Le rôle des ARN non codants dans le contrôle de processus liés à la pathogenèse chez Clostridium difficile / Pierre Boudry ; sous la direction de Olga Soutourina

Date :

Editeur / Publisher : [Lieu de publication inconnu] : [éditeur inconnu] , 2015

Type : Livre / Book

Type : Thèse / Thesis

Langue / Language : français / French

Catalogue Worldcat

Clostridium difficile -- génétique -- Dissertation universitaire

Protéine IHF-1 -- Dissertation universitaire

Petit ARN non traduit -- Dissertation universitaire

Protéines associées aux CRISPR -- Dissertation universitaire

Bactériophages -- génétique -- Dissertation universitaire

Régulation de l'expression des gènes bactériens -- Dissertation universitaire

Soutourina, Olga (19..-.... ; biologiste) (Directeur de thèse / thesis advisor)

École doctorale Bio Sorbonne Paris Cité (Paris ; 2014-....) (Ecole doctorale associée à la thèse / doctoral school)

Université Sorbonne Paris Cité (Organisme de soutenance / degree-grantor)

Université Paris Diderot - Paris 7 (1970-2019) (Autre partenaire associé à la thèse / thesis associated third party)

Résumé / Abstract : Clostridium difficile est la cause la plus fréquente de diarrhée nosocomiale dans le monde. Nos précédentes données suggèrent fortement l'importance des mécanismes basés sur les ARN pour la modulation de l'expression de gènes. Afin de comprendre la fonction de la protéine chaperonne d'ARN Hfq, nous avons construit et caractérisé une souche déplétée pour Hfq. Conformément aux phénotypes observés, l'analyse transcriptomique révèle des effets pléiotropiques lors de la déplétion de Hfq sur l'expression des gènes, parmi lesquels des gènes codant pour des protéines impliquées dans la sporulation, la réponse au stress, des protéines de parois et des régulateurs transcriptionnels. Un grand nombre de gènes appartenant au régulon SigK, un facteur a spécifique de la sporulation, sont surexprimés lors de la déplétion de Hfq. RCd1 est un ARN régulateur liant Hfq avec une haute affinité in vitro et in vivo.

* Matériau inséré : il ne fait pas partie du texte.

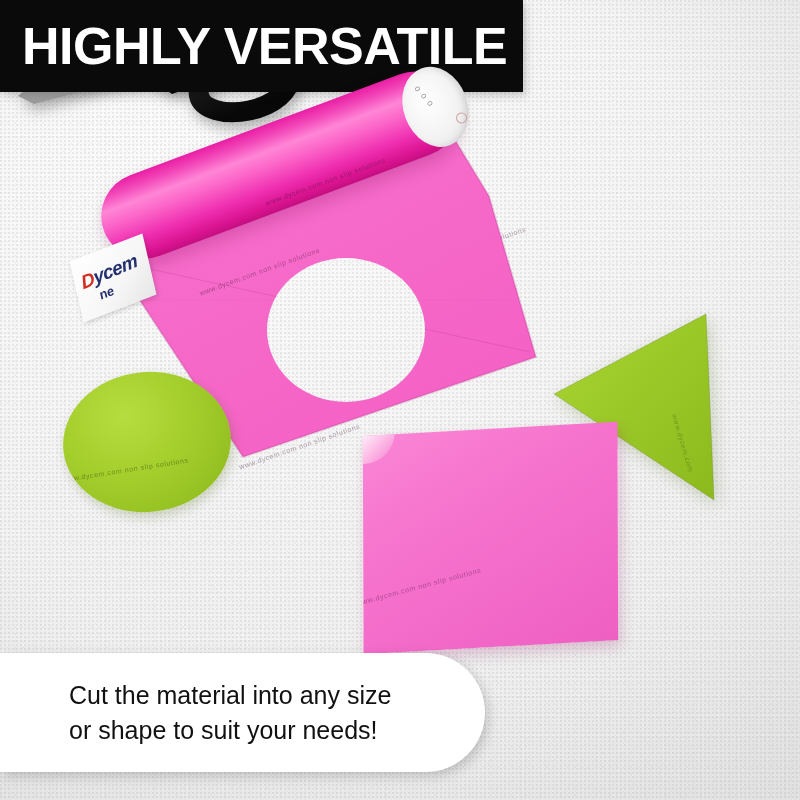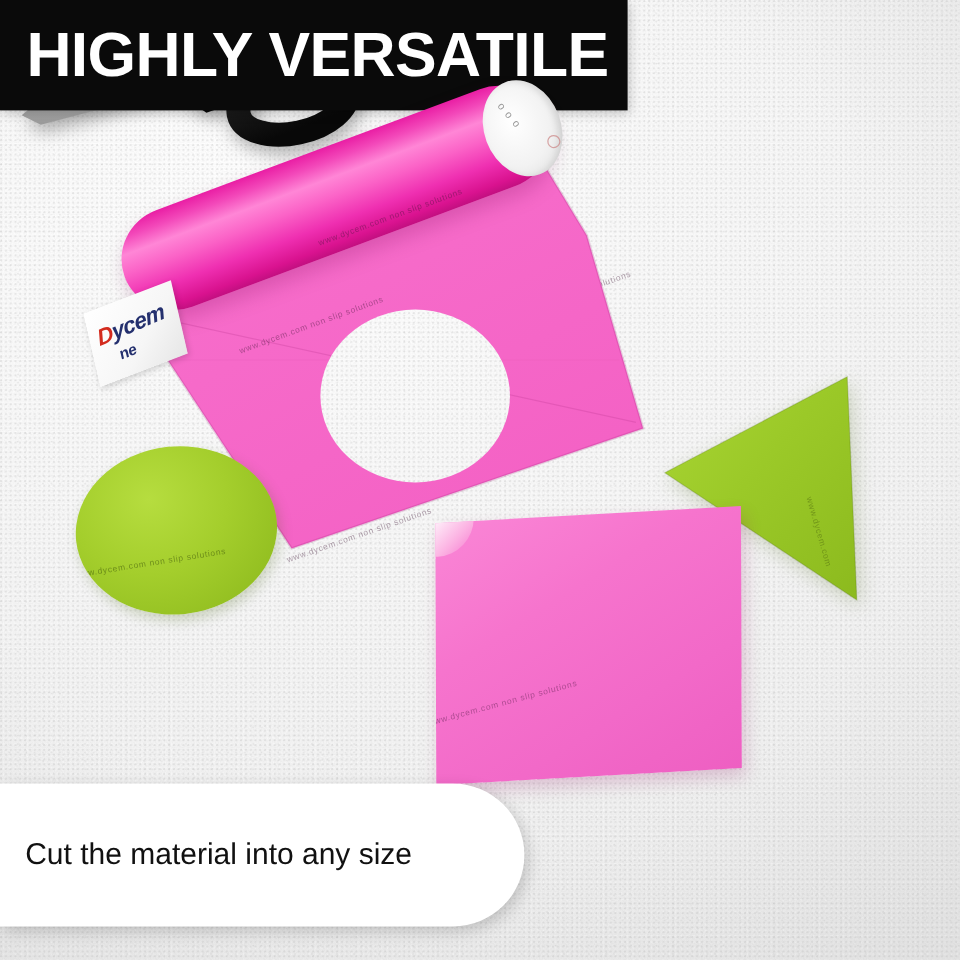--- a/index.html
+++ b/index.html
@@ -87,6 +87,7 @@
     flex-direction: column;
     justify-content: center;
     z-index: 40;
+    padding-left: 48px;
   }
   .caption-line {
     color: #111111;

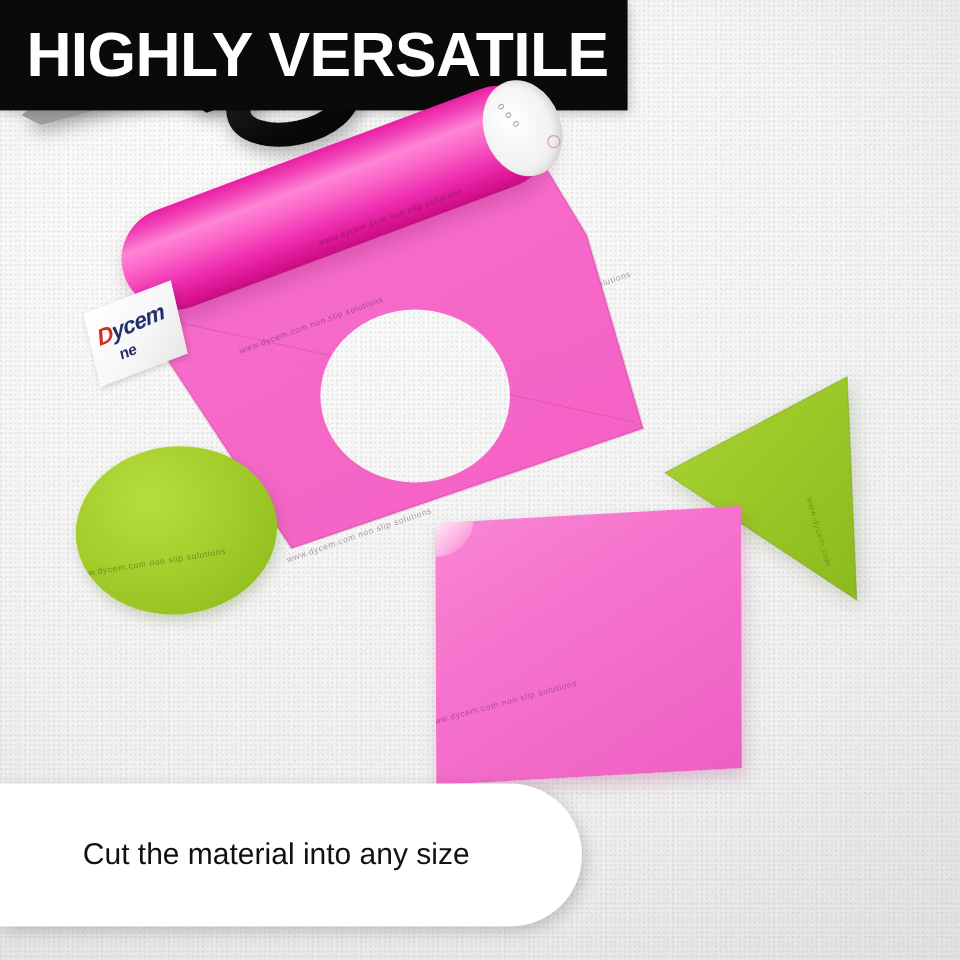--- a/index.html
+++ b/index.html
@@ -390,6 +390,7 @@
   
   <div class="caption">
     <div class="caption-line">Cut the material into any size</div>
+    <div class="caption-line">or shape to suit your needs!</div>
   </div>
 
 </div>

Nos résultats suggèrent que RCd1 contrôle l'expression de SigK par inhibition de l'excision de l'élément skie', un prophage cryptique inséré dans le gène sigK. Cet entéropathogène est exposé à de multiples éléments génétiques exogènes au sein du microbiote intestinal. Les systèmes CRISPR-Cas basé sur des ARN non codant, permettent aux bactéries de s'adapter aux éléments génétiques étrangers. Nos données révèlent l'expression et la maturation des ARN CRISPR fournis par les différents loci. Grâce à des expériences de conjugaison de plasmide et des expériences de transformation chez un hôte hétérologue, Escherichia coli, nous avons démontré une interférence active des systèmes CRISPR-Cas. Ainsi, cette thèse met en évidence la caractérisation et l'identification de mécanismes médié par ARN non-codant chez cet entéropathogène.

Résumé / Abstract : Clostridium difficile is the cause of most frequently occurring nosocomial diarrhea worldwide. Our previously data strongly suggest the importance of RNA-based mechanisms for the control of gene expression in C. difficile. In an effort to understand the function of the RNA chaperone protein Hfq, we constructed and characterized an Hfq-depleted strain. In accordance with observed phenotypes, the transcriptome analysis revealed pleiotropic effects of Hfq depletion on gene expression, including genes encoding proteins involved in sporulation, stress response, metabolic pathways, cell wall-associated proteins, transporters, and transcriptional regulators. Remarkably, a great number of genes of the regulon dependent on sporulation-specific sigma factor, SigK, were upregulated in the Hfq¬depleted strain. We found a regulatory RNA, named RCd1, binding Hfq with a high affinity in vitro and in vivo. Our results suggest that RCd1 control SigK expression by the inhibition of skie element excision, a sigk disrupting cryptic prophage. As an enteropathogen, C. difficile must be exposed to multiple exogenous genetic elements in bacteriophage-rich gut communities. CRISPR-Cas systems based on non-coding RNA, allow bacteria to adapt to foreign genetic invaders. Our data revealed active expression and processing of CRISPR RNAs from multiple type I-B CRISPR arrays. Through plasmid conjugation experiments and plasmid transformation experiments in a heterologous host, Escherichia coli, we demonstrate a defensive function of the CRISPR-Cas system. Altogether, this thesis provides characterization and identification of non-coding RNA—based mechanisms in this emergent enteropathogen.